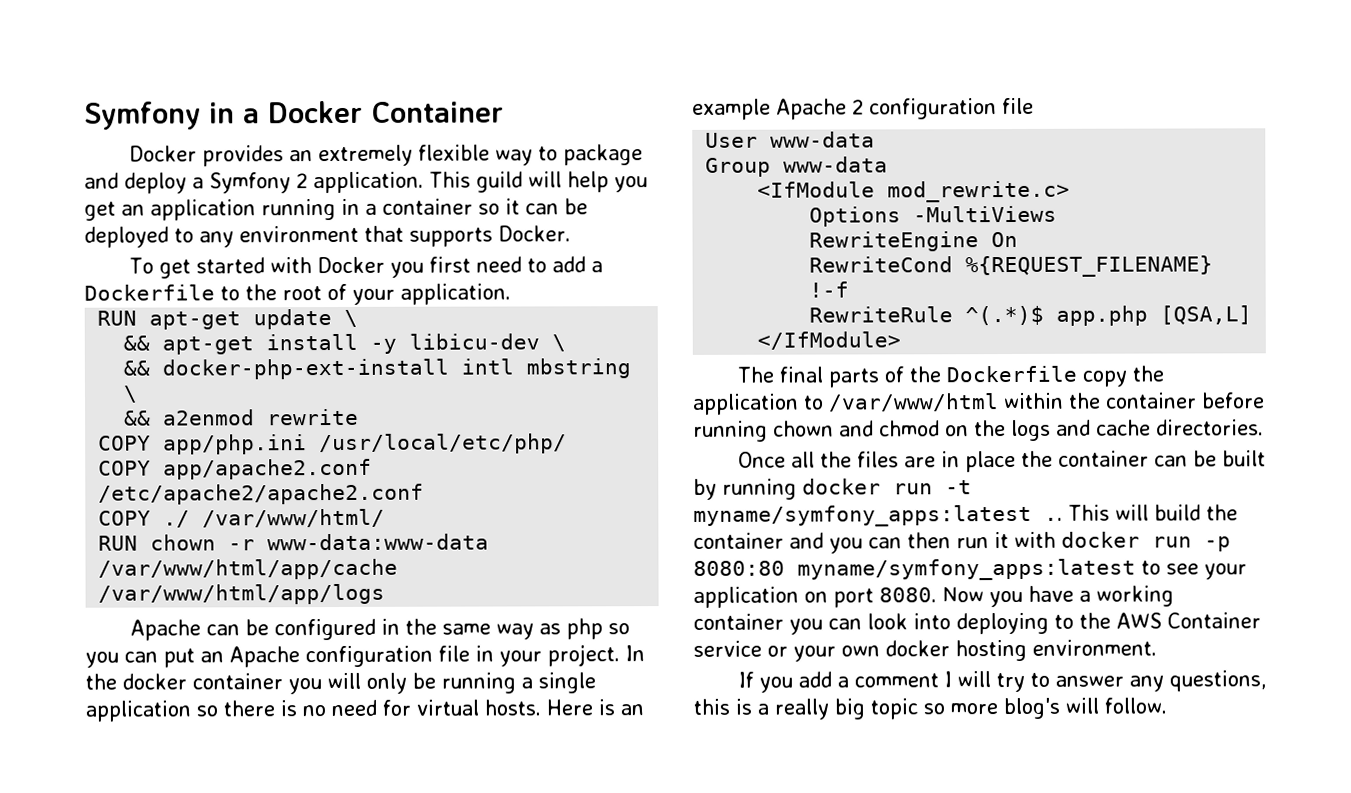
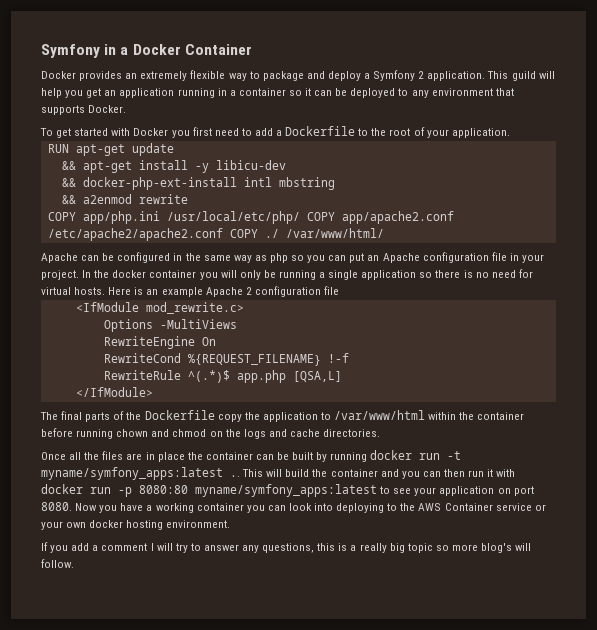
- RUN apt-get update \
+ RUN apt-get update
- && apt-get install -y libicu-dev \
+ && apt-get install -y libicu-dev
- && docker-php-ext-install intl mbstring \
+ && docker-php-ext-install intl mbstring
- COPY app/php.ini /usr/local/etc/php/
- COPY app/apache2.conf /etc/apache2/apache2.conf
- COPY ./ /var/www/html/
+ COPY app/php.ini /usr/local/etc/php/ COPY app/apache2.conf /etc/apache2/apache2.conf COPY ./ /var/www/html/
- RUN chown -r www-data:www-data /var/www/html/app/cache /var/www/html/app/logs
- User www-data
- Group www-data

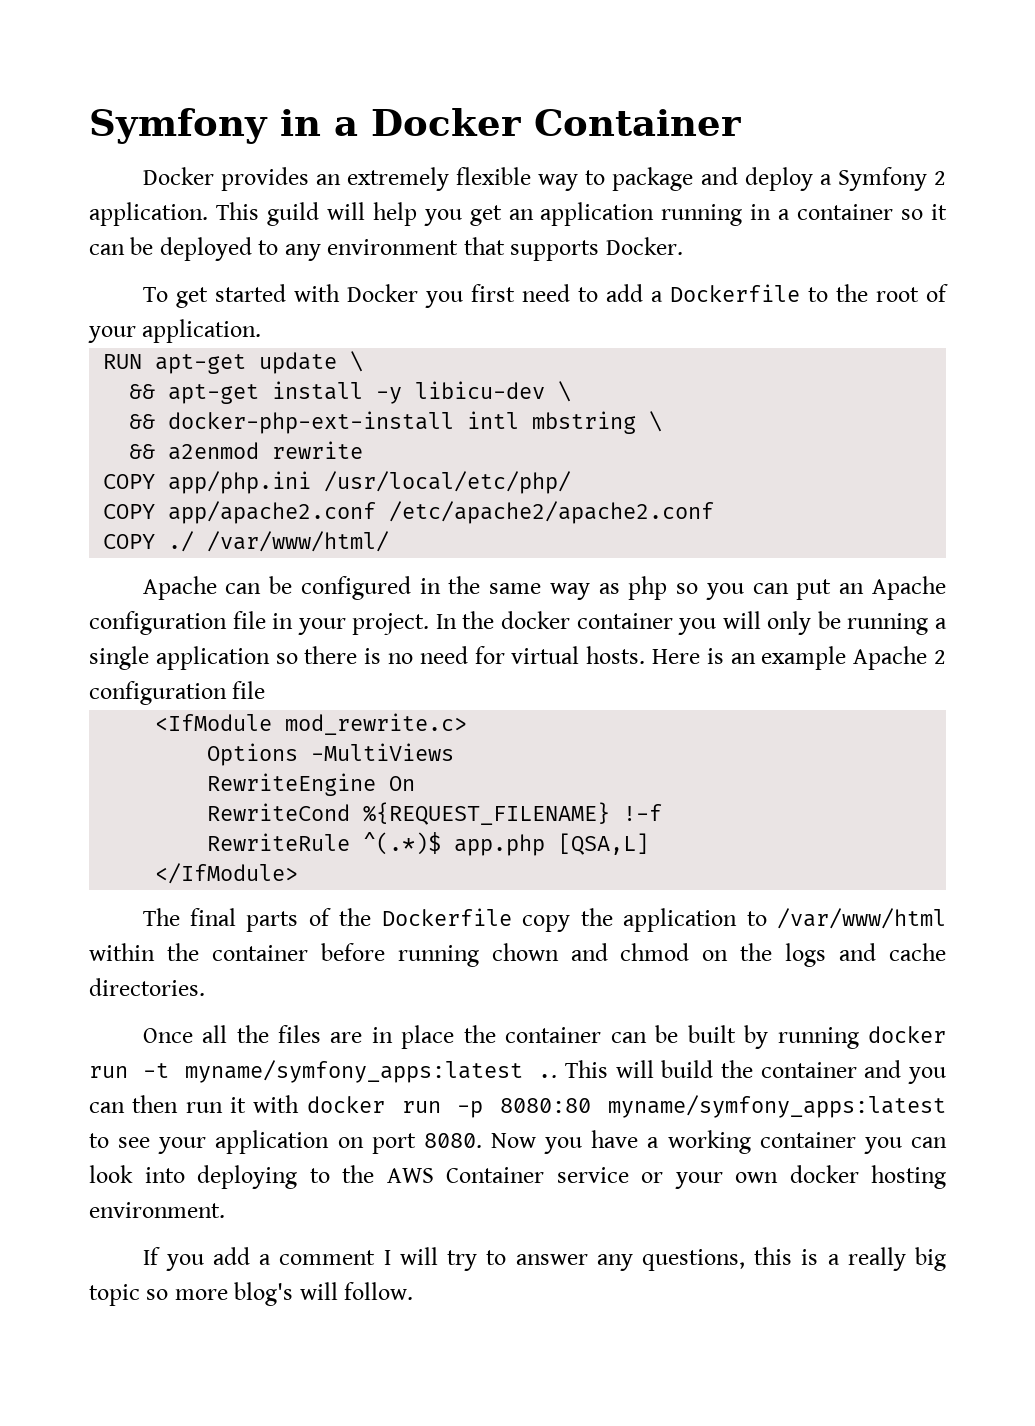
- RUN apt-get update
+ RUN apt-get update \
- && apt-get install -y libicu-dev
+ && apt-get install -y libicu-dev \
- && docker-php-ext-install intl mbstring
+ && docker-php-ext-install intl mbstring \
- COPY app/php.ini /usr/local/etc/php/ COPY app/apache2.conf /etc/apache2/apache2.conf COPY ./ /var/www/html/
+ COPY app/php.ini /usr/local/etc/php/
+ COPY app/apache2.conf /etc/apache2/apache2.conf
+ COPY ./ /var/www/html/

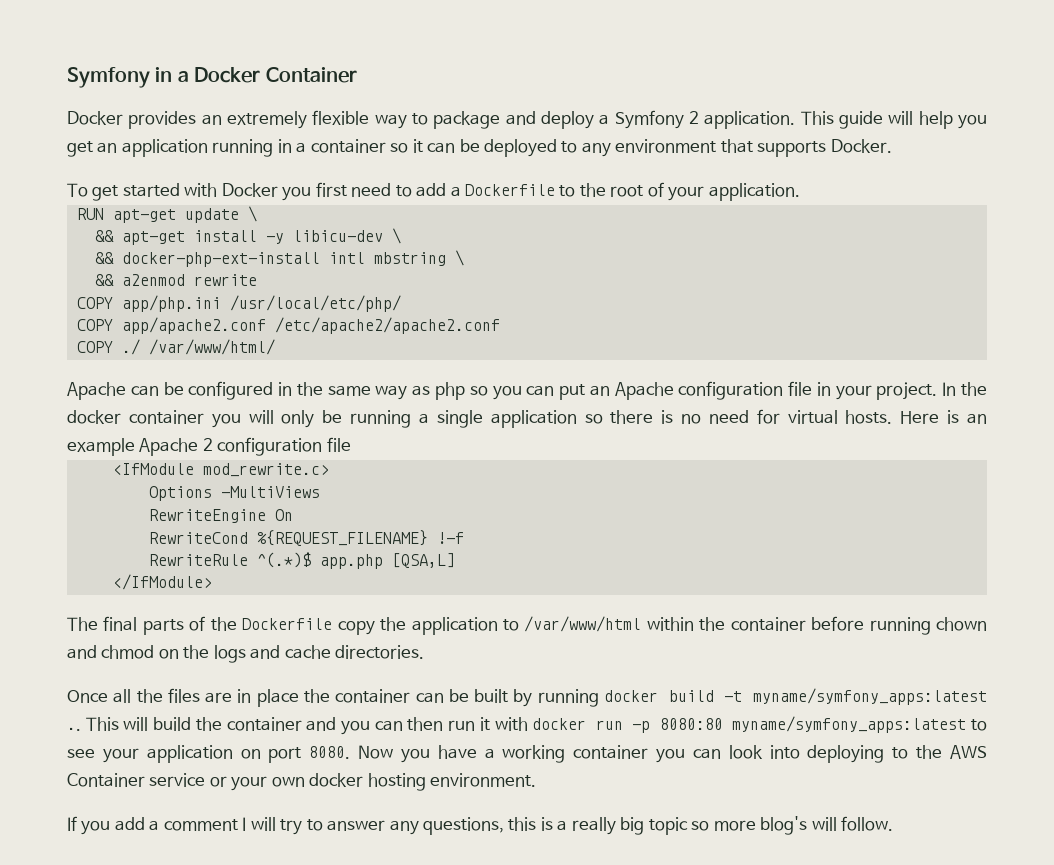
- This guild will help you get an application running in a container so it can be deployed to any environment that supports Docker.
+ This guide will help you get an application running in a container so it can be deployed to any environment that supports Docker.
- Once all the files are in place the container can be built by running docker run -t myname/symfony_apps:latest ..
+ Once all the files are in place the container can be built by running docker build -t myname/symfony_apps:latest ..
______
#### THE TASK:
The whole listing should be restated word for word, with no pictures.

#### TASK RESULT:
- RUN apt-get update \
+ RUN apt-get update
- && apt-get install -y libicu-dev \
+ && apt-get install -y libicu-dev
- && docker-php-ext-install intl mbstring \
+ && docker-php-ext-install intl mbstring
- COPY app/php.ini /usr/local/etc/php/
- COPY app/apache2.conf /etc/apache2/apache2.conf
- COPY ./ /var/www/html/
+ COPY app/php.ini /usr/local/etc/php/ COPY app/apache2.conf /etc/apache2/apache2.conf COPY ./ /var/www/html/
- RUN chown -r www-data:www-data /var/www/html/app/cache /var/www/html/app/logs
- User www-data
- Group www-data

- RUN apt-get update
+ RUN apt-get update \
- && apt-get install -y libicu-dev
+ && apt-get install -y libicu-dev \
- && docker-php-ext-install intl mbstring
+ && docker-php-ext-install intl mbstring \
- COPY app/php.ini /usr/local/etc/php/ COPY app/apache2.conf /etc/apache2/apache2.conf COPY ./ /var/www/html/
+ COPY app/php.ini /usr/local/etc/php/
+ COPY app/apache2.conf /etc/apache2/apache2.conf
+ COPY ./ /var/www/html/

- This guild will help you get an application running in a container so it can be deployed to any environment that supports Docker.
+ This guide will help you get an application running in a container so it can be deployed to any environment that supports Docker.
- Once all the files are in place the container can be built by running docker run -t myname/symfony_apps:latest ..
+ Once all the files are in place the container can be built by running docker build -t myname/symfony_apps:latest ..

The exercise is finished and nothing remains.